--- Data for the task Enclosed Below ---

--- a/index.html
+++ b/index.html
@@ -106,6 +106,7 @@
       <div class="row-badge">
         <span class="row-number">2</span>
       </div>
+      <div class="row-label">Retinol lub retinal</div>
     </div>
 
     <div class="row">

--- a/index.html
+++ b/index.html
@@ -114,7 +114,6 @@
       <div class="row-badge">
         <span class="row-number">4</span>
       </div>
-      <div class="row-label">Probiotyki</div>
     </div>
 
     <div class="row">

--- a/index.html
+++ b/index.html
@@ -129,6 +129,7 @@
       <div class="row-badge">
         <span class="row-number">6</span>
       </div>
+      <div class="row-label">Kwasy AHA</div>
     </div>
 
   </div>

--- End of Enclosed Data for the task ---
--- Data for the task Enclosed Below ---

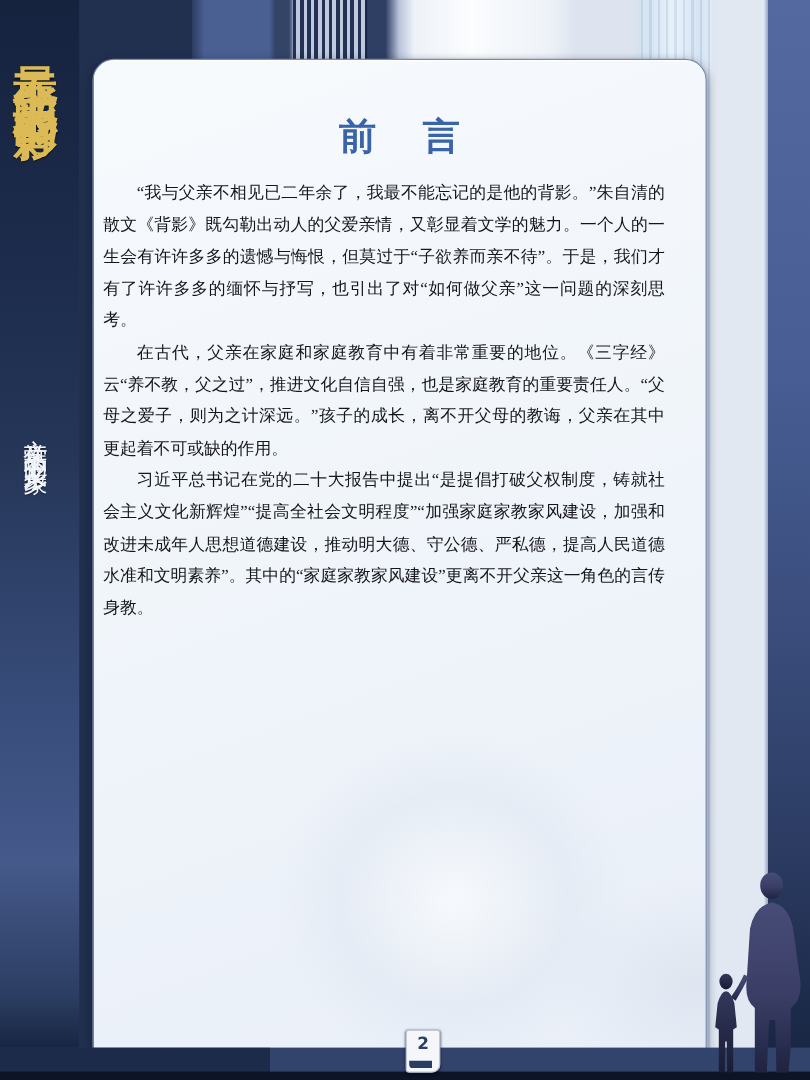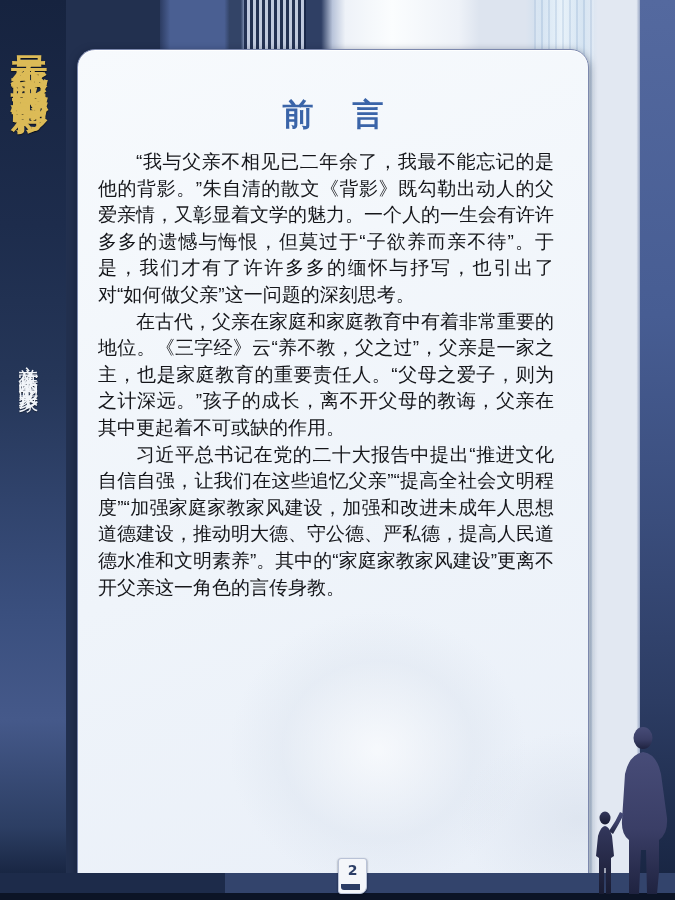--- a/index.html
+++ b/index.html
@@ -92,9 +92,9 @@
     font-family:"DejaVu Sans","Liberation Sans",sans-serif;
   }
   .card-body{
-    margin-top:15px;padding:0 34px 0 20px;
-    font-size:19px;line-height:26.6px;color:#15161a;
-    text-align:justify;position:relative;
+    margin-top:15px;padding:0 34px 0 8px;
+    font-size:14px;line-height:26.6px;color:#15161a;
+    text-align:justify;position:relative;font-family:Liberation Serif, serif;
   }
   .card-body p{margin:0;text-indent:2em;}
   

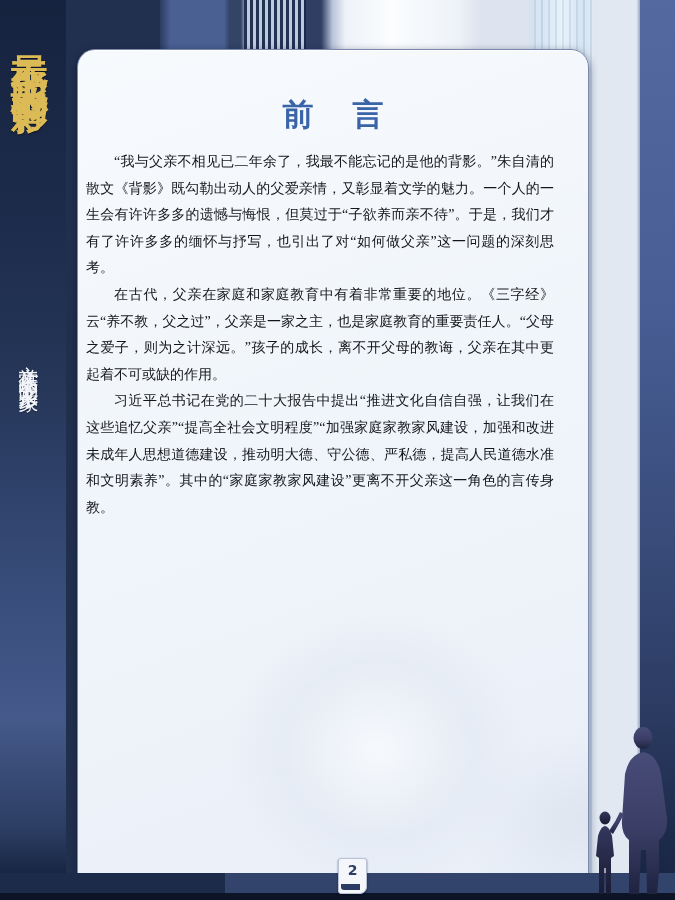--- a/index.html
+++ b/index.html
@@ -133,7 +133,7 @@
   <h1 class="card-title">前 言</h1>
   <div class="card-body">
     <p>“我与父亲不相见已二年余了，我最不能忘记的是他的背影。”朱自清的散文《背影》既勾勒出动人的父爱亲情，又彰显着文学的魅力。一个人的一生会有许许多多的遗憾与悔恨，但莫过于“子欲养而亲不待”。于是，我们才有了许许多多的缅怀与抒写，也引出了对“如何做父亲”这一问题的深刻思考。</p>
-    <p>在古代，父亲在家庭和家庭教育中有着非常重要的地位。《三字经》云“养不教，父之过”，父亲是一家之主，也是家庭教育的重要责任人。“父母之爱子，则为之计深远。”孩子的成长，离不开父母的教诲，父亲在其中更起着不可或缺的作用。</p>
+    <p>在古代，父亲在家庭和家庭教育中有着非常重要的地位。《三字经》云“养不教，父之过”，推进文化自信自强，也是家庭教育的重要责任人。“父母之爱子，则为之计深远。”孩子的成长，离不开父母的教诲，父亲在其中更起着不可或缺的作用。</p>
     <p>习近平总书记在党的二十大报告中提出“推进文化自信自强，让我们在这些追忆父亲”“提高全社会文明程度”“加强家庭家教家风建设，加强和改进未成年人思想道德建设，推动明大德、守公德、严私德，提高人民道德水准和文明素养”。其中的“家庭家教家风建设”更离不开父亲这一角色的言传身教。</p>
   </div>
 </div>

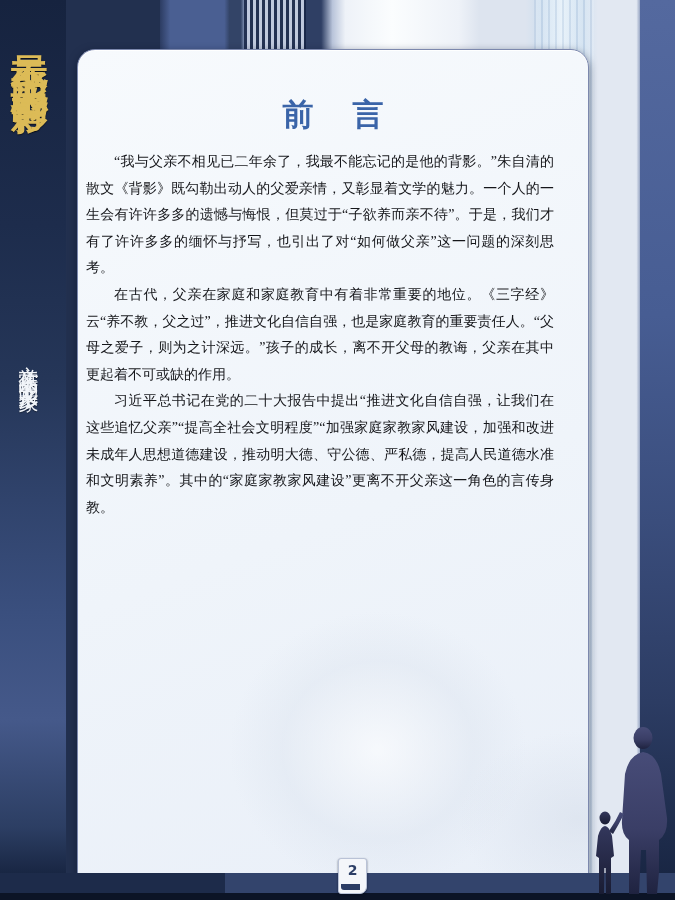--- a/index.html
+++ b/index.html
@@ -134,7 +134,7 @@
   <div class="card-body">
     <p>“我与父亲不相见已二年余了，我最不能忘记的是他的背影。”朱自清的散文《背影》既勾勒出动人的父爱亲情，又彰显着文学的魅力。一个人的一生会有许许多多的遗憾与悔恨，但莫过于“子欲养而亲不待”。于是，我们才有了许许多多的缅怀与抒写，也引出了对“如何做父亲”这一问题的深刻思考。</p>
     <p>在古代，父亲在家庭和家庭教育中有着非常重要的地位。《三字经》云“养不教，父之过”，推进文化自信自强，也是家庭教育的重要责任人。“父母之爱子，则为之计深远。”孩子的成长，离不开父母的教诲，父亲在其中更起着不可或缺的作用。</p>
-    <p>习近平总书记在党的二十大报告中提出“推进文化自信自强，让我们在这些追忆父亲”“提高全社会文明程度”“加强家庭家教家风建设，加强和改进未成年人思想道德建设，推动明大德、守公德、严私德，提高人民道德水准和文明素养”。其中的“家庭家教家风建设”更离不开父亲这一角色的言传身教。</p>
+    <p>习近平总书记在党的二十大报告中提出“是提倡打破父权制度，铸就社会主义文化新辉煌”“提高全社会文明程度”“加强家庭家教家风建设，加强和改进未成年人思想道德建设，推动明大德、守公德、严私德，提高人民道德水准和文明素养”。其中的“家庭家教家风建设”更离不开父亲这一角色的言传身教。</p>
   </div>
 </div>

--- End of Enclosed Data for the task ---

Exercise aim:
Search the entries above for lines containing the word "justify", and copy each one.

Solved problem:
-    text-align:justify;position:relative;
+    text-align:justify;position:relative;font-family:Liberation Serif, serif;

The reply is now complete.